Mon ami Pajol jurait comme un possédé. — « Eh bien alors ; va au diable ! » cria-t-il avec exaspération. Puis, à peine avais-je tourné le dos qu’il se repentit et ordonna : — « Abattez-moi le cheval de cet imbécile, avant qu’il ne se sauve ! »

Il avait de bons tireurs. Deux coups retentirent, et au moment même où il virait, mon cheval trébucha, s’abattit et resta immobile, comme s’il eût été frappé de la foudre. J’avais vidé les étriers et pus me dégager en tombant, mais je ne tentai pas de me relever, et ils n’osèrent pas non plus venir me saisir.

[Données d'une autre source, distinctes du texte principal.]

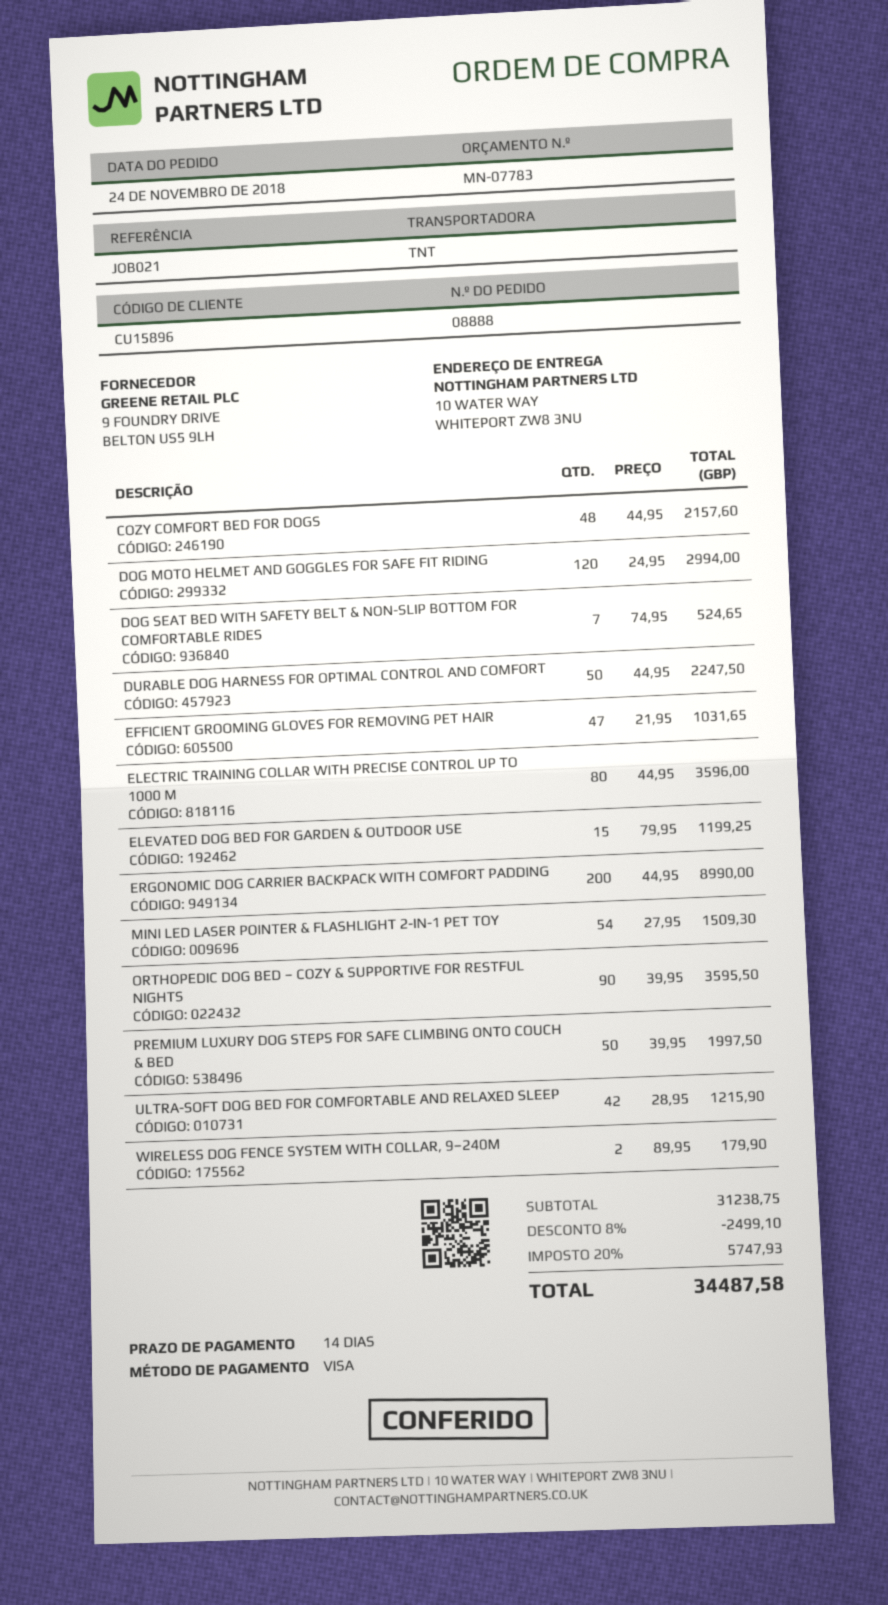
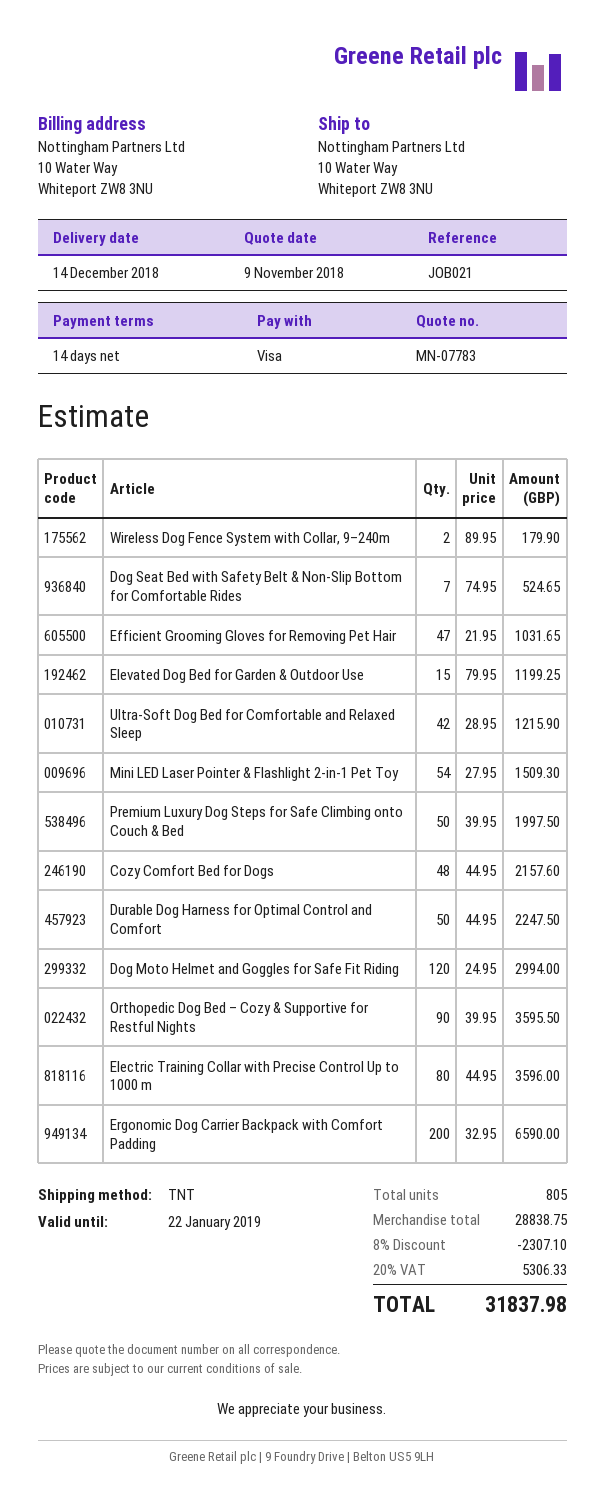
ERGONOMIC DOG CARRIER BACKPACK WITH COMFORT PADDING: 200 x 44.95 = 8990.00 -> 200 x 32.95 = 6590.00
subtotal: 31238.75 -> 28838.75
discount: 8% = 2499.10 -> 8% = 2307.10
tax: 20% = 5747.93 -> 20% = 5306.33
total: 34487.58 -> 31837.98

Les masses des Indiens avaient commencé l’assaut du fort. Groupés par escadrons, leurs longs chusos au vent, ils sautaient de selle hors de portée de fusil, et rejetaient leurs manteaux de fourrure pour s’avancer nus à l’attaque, tapant des pieds et criant en cadence. Trois fois, une langue de flamme courut le long de la façade du fort sans rompre leur élan fougueux. Ils parvinrent aux pieds de la palissade en brandissant de larges poignards. Heureusement pour les assiégés, les poteaux n’étaient pas réunis, comme à l’ordinaire, par des lanières de cuir, mais par de longs clous sur lesquels leurs lames n’eurent pas de prise.

Déconcertés par l’échec de leur méthode habituelle, les païens qui avaient si intrépidement marché sous les salves, se débandèrent pour fuir en désordre sous la fusillade du fort.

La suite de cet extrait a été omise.